- **Exercise aim**:
For the listing below, the answer is an exact retyping of the lines from the one with "row order: ID descending" through the one with "row elbennaoui: 2019-08-03", both included, without pictures.

- **Available data**:
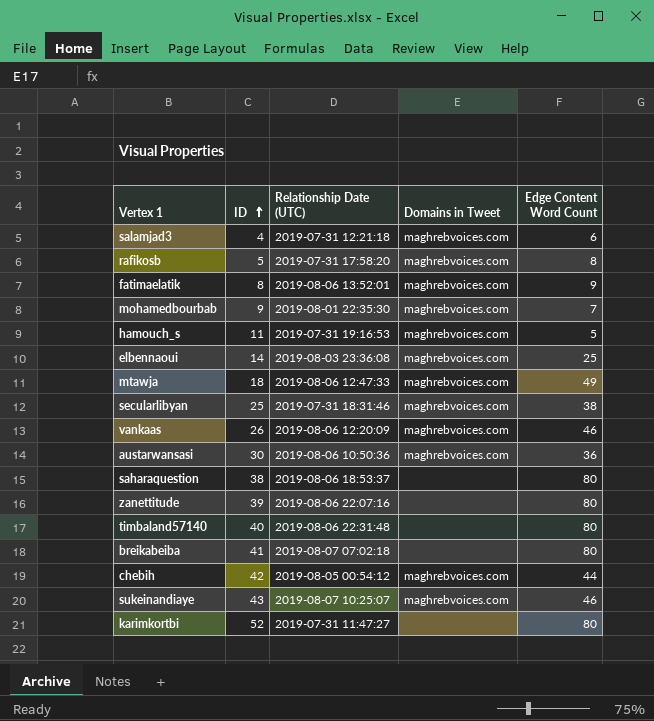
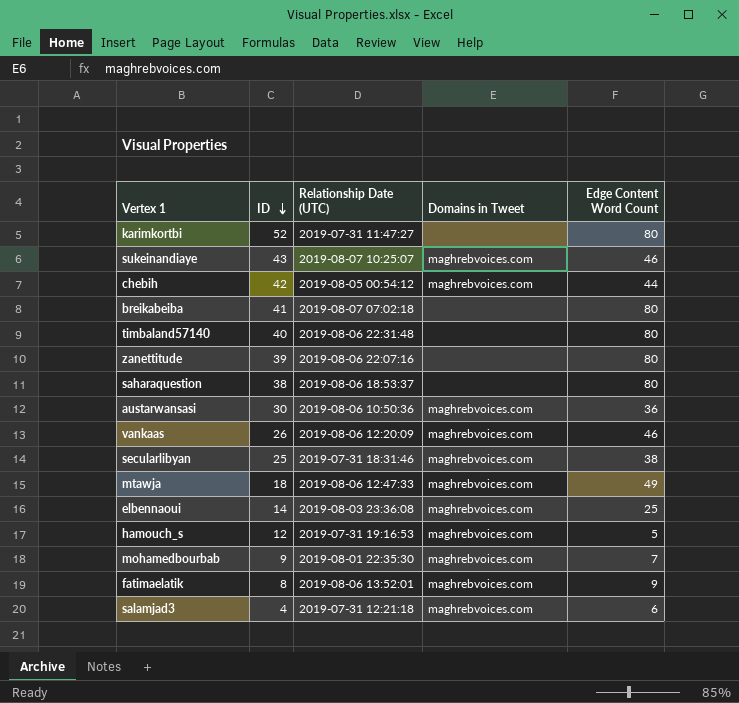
row order: ID ascending -> ID descending
row rafikosb: 5 | 2019-07-31 17:58:20 | maghrebvoices.com | 8 -> none
hamouch_s | ID: 11 -> 12

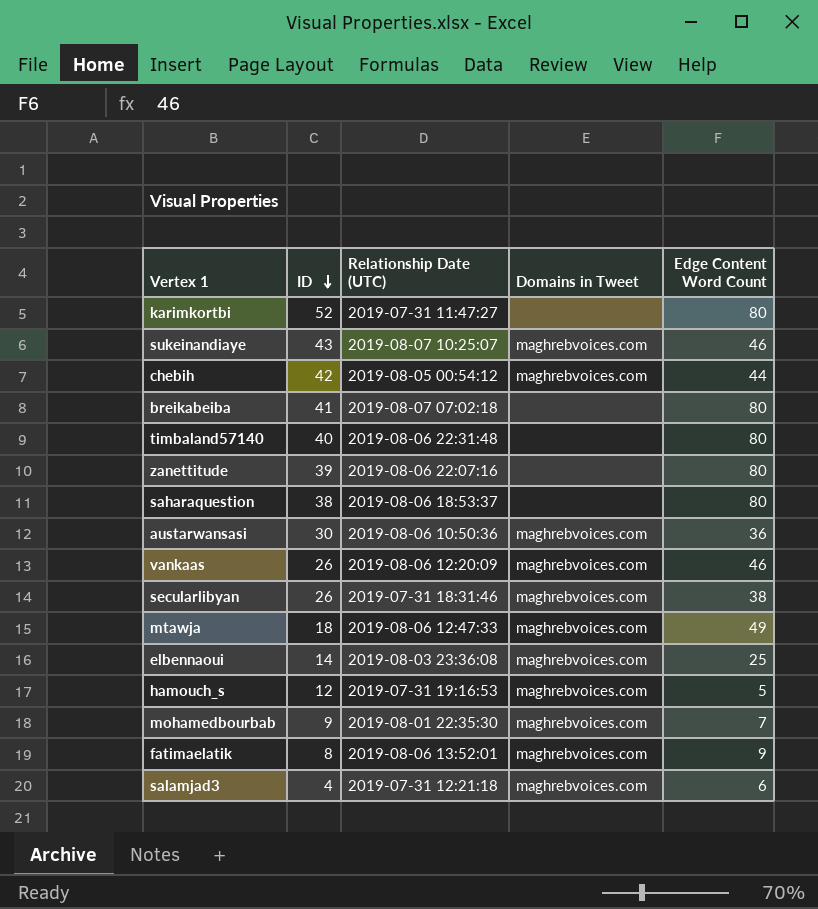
secularlibyan | ID: 25 -> 26

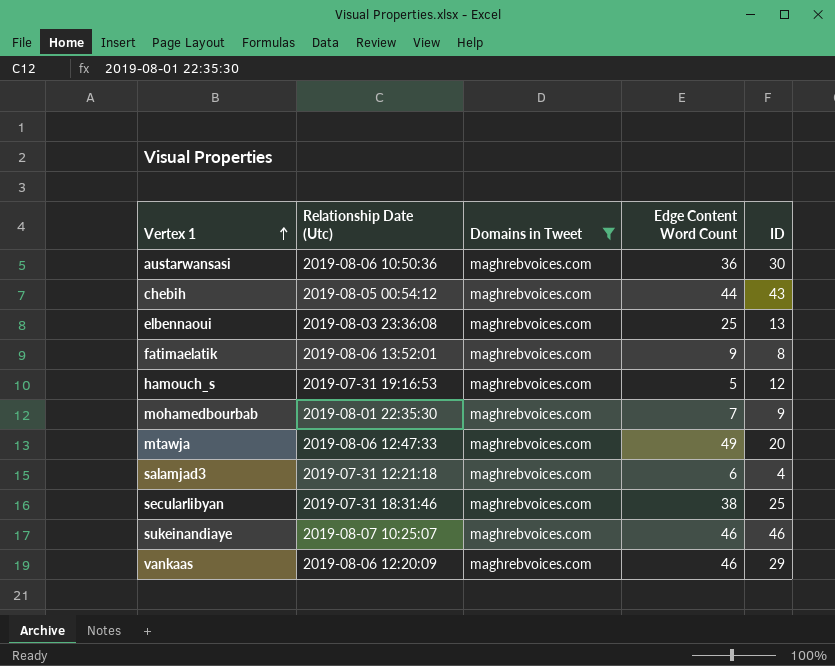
filter: none -> Domains in Tweet = maghrebvoices.com
row order: ID descending -> Vertex 1 ascending
column name: Relationship Date (UTC) -> Relationship Date (Utc)
column ID | position: 2 -> 5
chebih | ID: 42 -> 43
elbennaoui | ID: 14 -> 13
mtawja | ID: 18 -> 20
secularlibyan | ID: 26 -> 25
sukeinandiaye | ID: 43 -> 46
vankaas | ID: 26 -> 29

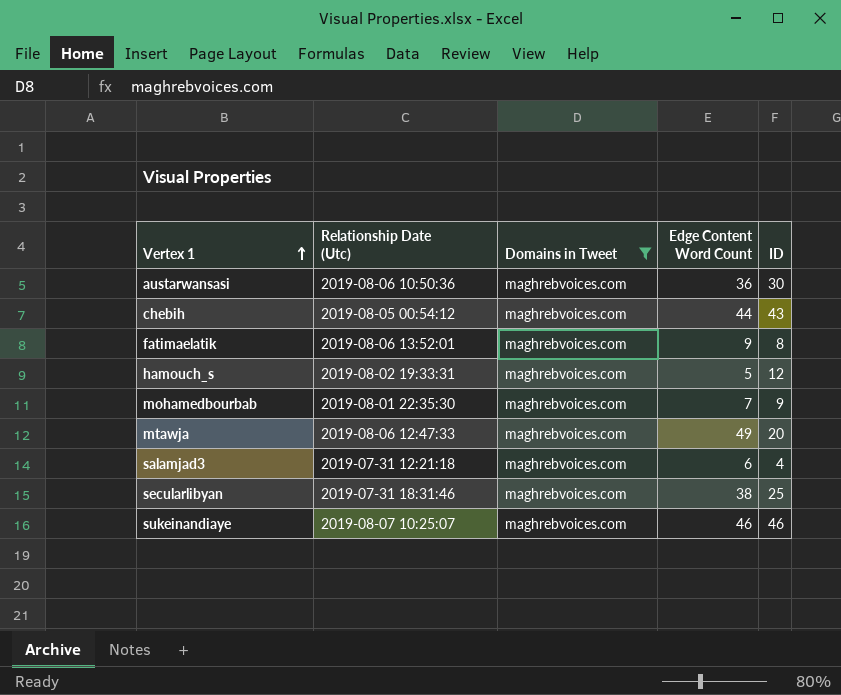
row elbennaoui: 2019-08-03 23:36:08 | maghrebvoices.com | 25 | 13 -> none
row vankaas: 2019-08-06 12:20:09 | maghrebvoices.com | 46 | 29 -> none
hamouch_s | Relationship Date (Utc): 2019-07-31 19:16:53 -> 2019-08-02 19:33:31

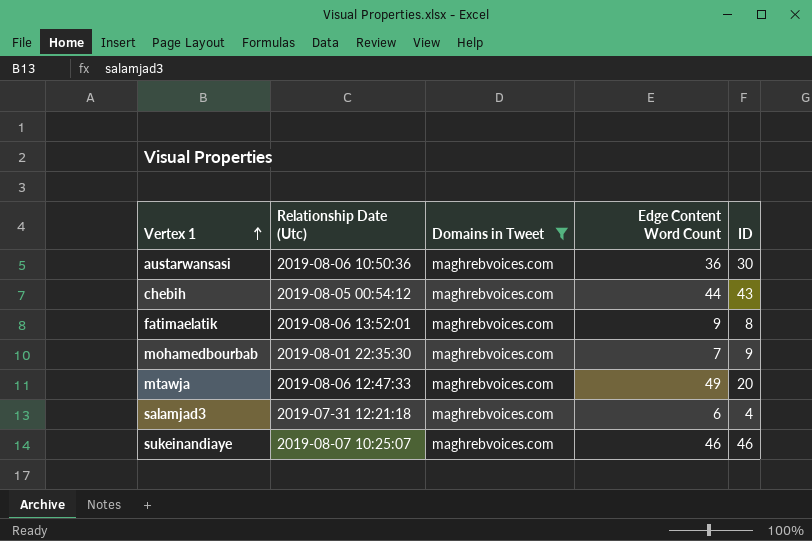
row hamouch_s: 2019-08-02 19:33:31 | maghrebvoices.com | 5 | 12 -> none
row secularlibyan: 2019-07-31 18:31:46 | maghrebvoices.com | 38 | 25 -> none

- **Task response**:
row order: ID descending -> Vertex 1 ascending
column name: Relationship Date (UTC) -> Relationship Date (Utc)
column ID | position: 2 -> 5
chebih | ID: 42 -> 43
elbennaoui | ID: 14 -> 13
mtawja | ID: 18 -> 20
secularlibyan | ID: 26 -> 25
sukeinandiaye | ID: 43 -> 46
vankaas | ID: 26 -> 29

row elbennaoui: 2019-08-03 23:36:08 | maghrebvoices.com | 25 | 13 -> none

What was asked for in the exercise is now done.